Tom Watson has reached some incredible highs on the golf course, winning 39 PGA events, eight majors and a handful of Ryder Cups, but he still lists the Kansas City men's match play championship as one of the most significant championships of his career.
It was that win, as a 14-year-old boy, that put him on the path to glory.
"That inspired my passion for the game," he said after the morning clinic on the Blackhawk driving range yesterday. "That was pretty cool, beating all the men when I was 14. I probably got a pretty big head, but that really solidified my golfing passion."
Today he's an all-time great, a legend revered by fans and colleagues alike.
"In my first British Open, Tom was winning the tournament and I was so inspired by him I actually went out and watched him play the last three holes coming in," said Peter Jacobsen. "I'll never forget 18, which was playing tough.
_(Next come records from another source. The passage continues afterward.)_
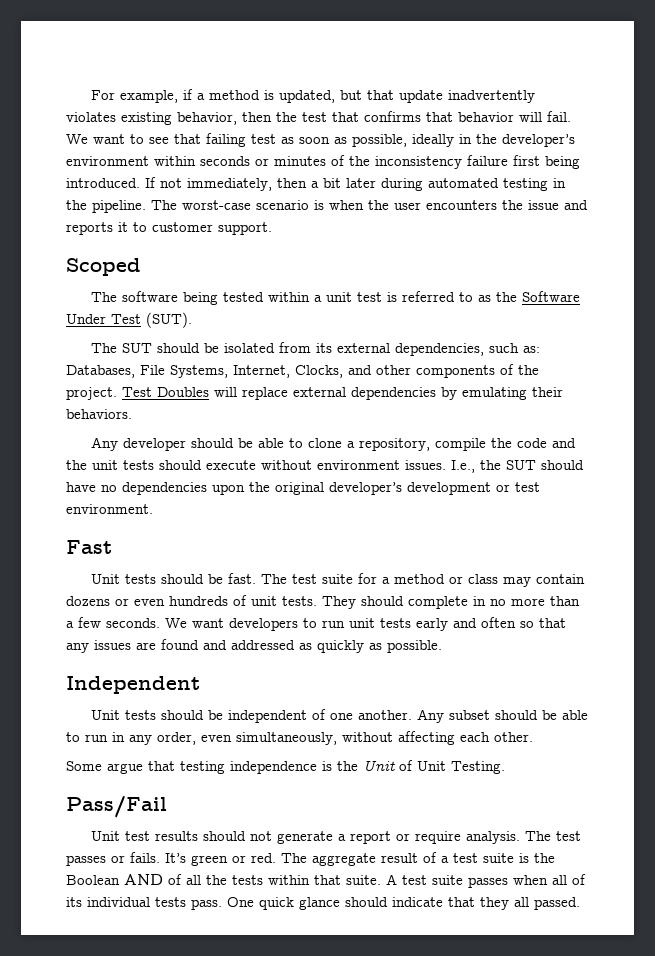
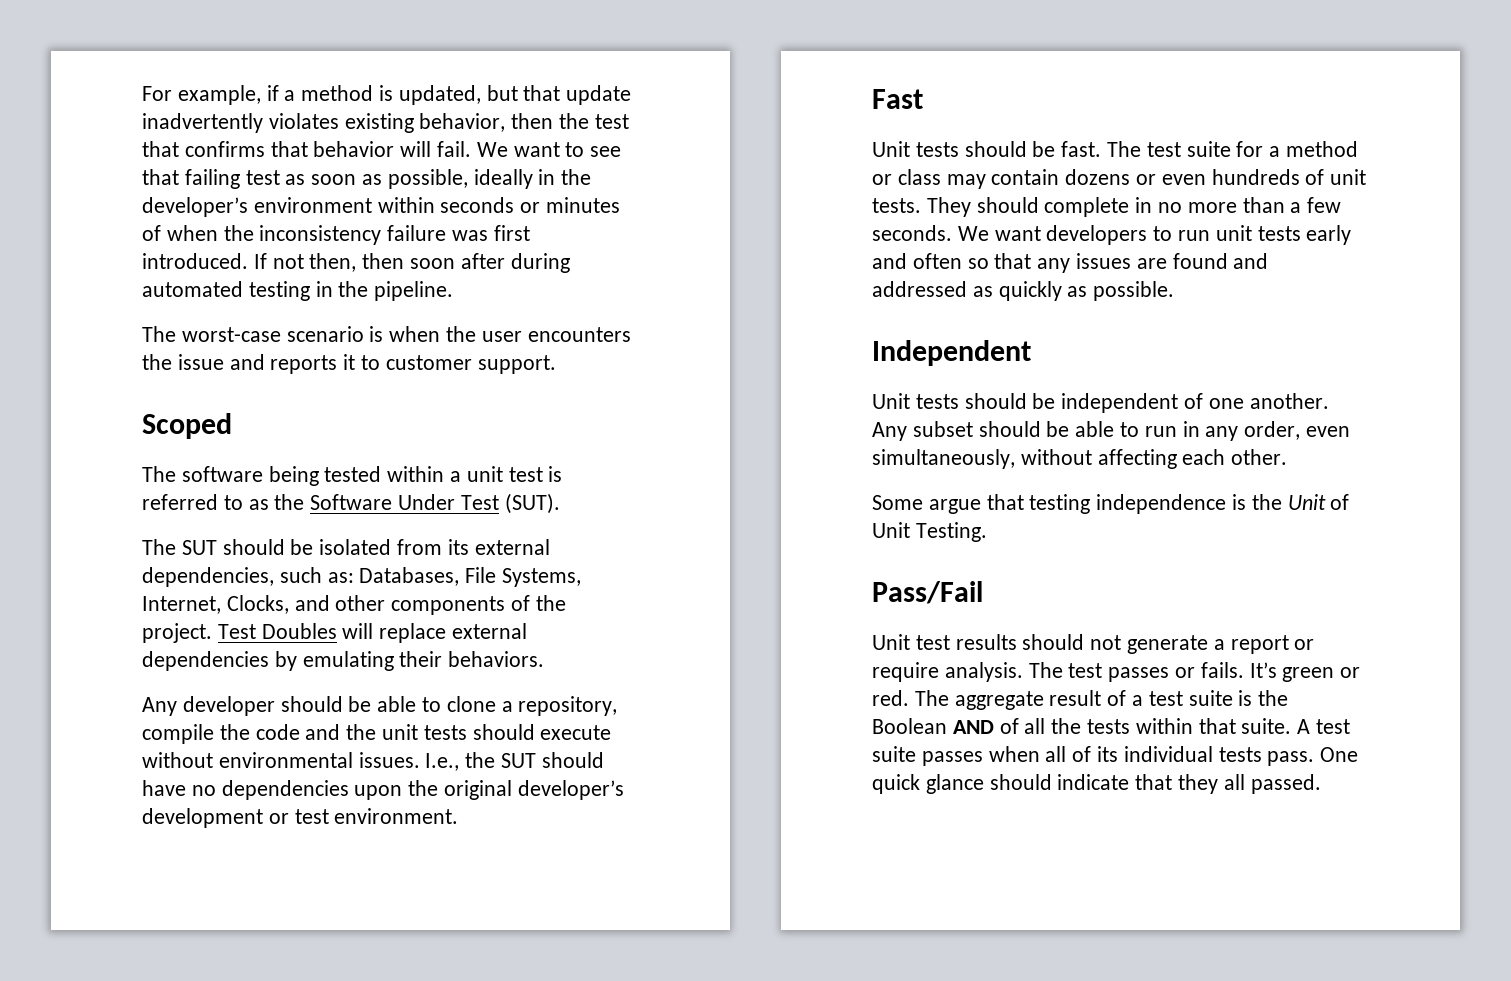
- We want to see that failing test as soon as possible, ideally in the developer’s environment within seconds or minutes of the inconsistency failure first being introduced.
+ We want to see that failing test as soon as possible, ideally in the developer’s environment within seconds or minutes of when the inconsistency failure was first introduced.
- If not immediately, then a bit later during automated testing in the pipeline. The worst-case scenario is when the user encounters the issue and reports it to customer support.
+ If not then, then soon after during automated testing in the pipeline.
+ The worst-case scenario is when the user encounters the issue and reports it to customer support.
- Any developer should be able to clone a repository, compile the code and the unit tests should execute without environment issues.
+ Any developer should be able to clone a repository, compile the code and the unit tests should execute without environmental issues.

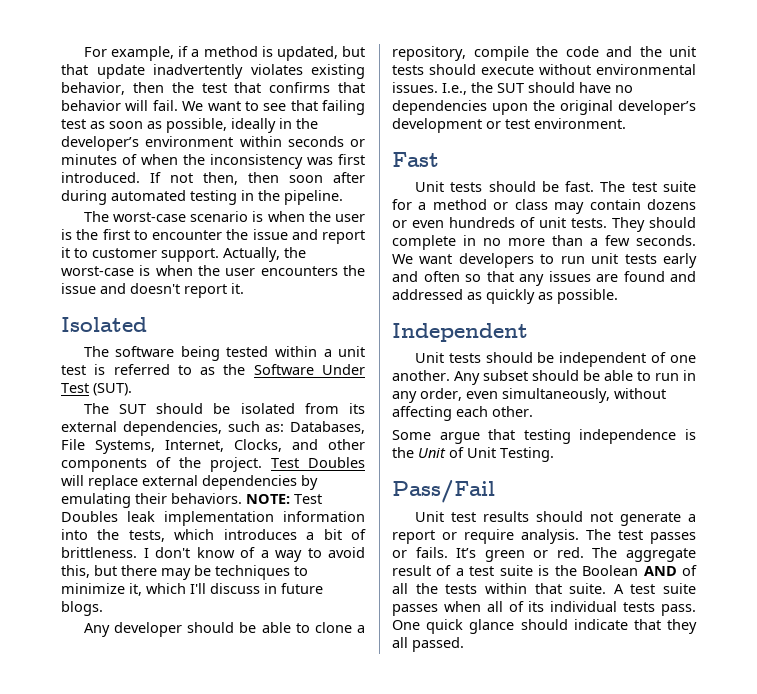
- We want to see that failing test as soon as possible, ideally in the developer’s environment within seconds or minutes of when the inconsistency failure was first introduced.
+ We want to see that failing test as soon as possible, ideally in the developer’s environment within seconds or minutes of when the inconsistency was first introduced.
- The worst-case scenario is when the user encounters the issue and reports it to customer support.
- Scoped
+ The worst-case scenario is when the user is the first to encounter the issue and report it to customer support. Actually, the worst-case is when the user encounters the issue and doesn't report it.
+ Isolated
+ NOTE: Test Doubles leak implementation information into the tests, which introduces a bit of brittleness. I don't know of a way to avoid this, but there may be techniques to minimize it, which I'll discuss in future blogs.

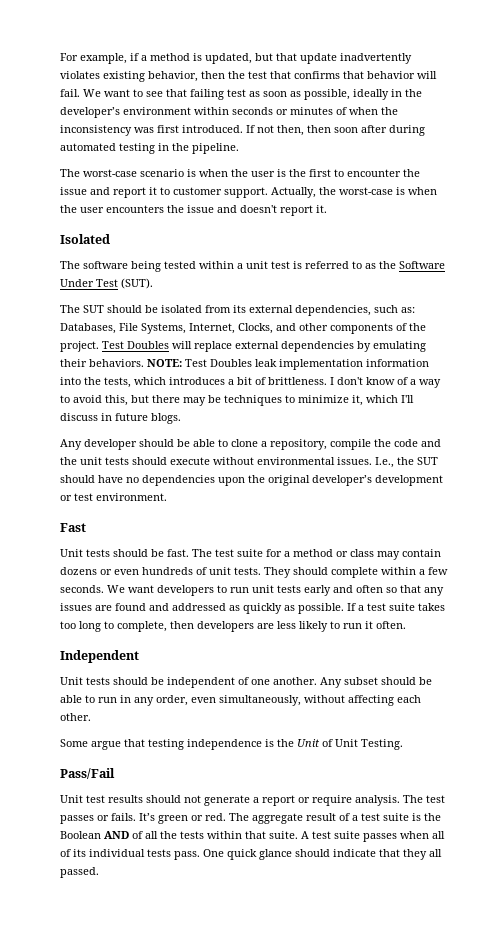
- They should complete in no more than a few seconds.
+ They should complete within a few seconds.
+ If a test suite takes too long to complete, then developers are less likely to run it often.

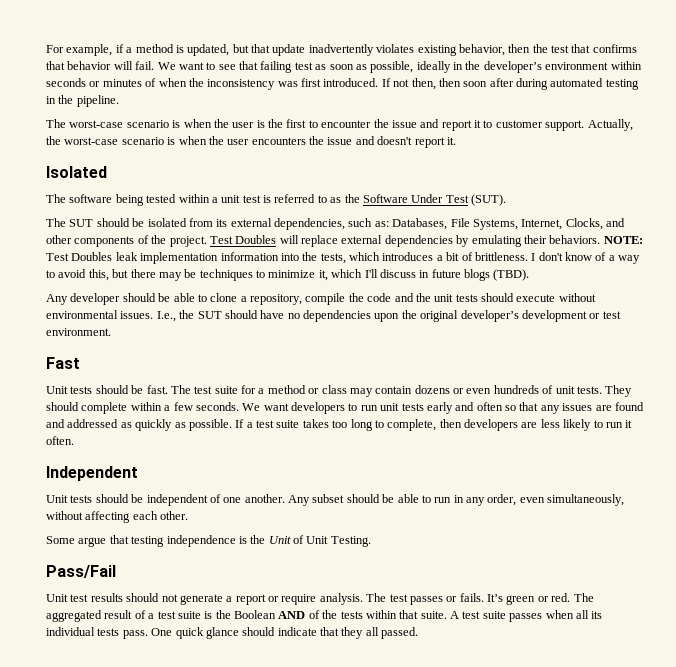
- Actually, the worst-case is when the user encounters the issue and doesn't report it.
+ Actually, the worst-case scenario is when the user encounters the issue and doesn't report it.
- I don't know of a way to avoid this, but there may be techniques to minimize it, which I'll discuss in future blogs.
+ I don't know of a way to avoid this, but there may be techniques to minimize it, which I'll discuss in future blogs (TBD).
- The aggregate result of a test suite is the Boolean AND of all the tests within that suite.
+ The aggregated result of a test suite is the Boolean AND of the tests within that suite.
- A test suite passes when all of its individual tests pass.
+ A test suite passes when all its individual tests pass.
He had a one-stroke lead and about 220 yards to the hole. He very nonchalantly pulled out a two-iron.
"He hits this two-iron straight and true, right up to the green, and two-putted for four and the victory.
"I thought, this guy is winning a major championship and he's as calm as if he's deciding between a chicken sandwich and a cheeseburger at a restaurant."
Watson, with two Masters wins, has a lifetime exemption, but figures he'll stop playing Augusta National shortly rather than put up big numbers.
"I still like to play against the kids a couple of times a year," said the 56-year-old. "But the Masters is getting beyond the scope of my ability to compete. I'll probably drop out pretty soon. The British (which he's won five times), I'll probably continue to play for a few more years because I still have the ability to compete on those types of courses.
"It just depends how the body holds up. The body is starting to wear out, but I still love to compete - that's No. 1."
RYDER PRIDE: With the 2006 Ryder Cup fast approaching, Watson, a former player and captain, has some advice for the Americans: Lighten up.
"You have to keep it light," he said. "The difference in the last Ryder Cup was very apparent in the two locker-rooms. They had set up a bar in each locker-room. Vodka, Scotch, beer ... The Americans drank, for the week, two beers. The Europeans, they had to bring in more stuff. And the Europeans beat the Americans by how many points?
"Two beers? Maybe we need to balance that out a little bit."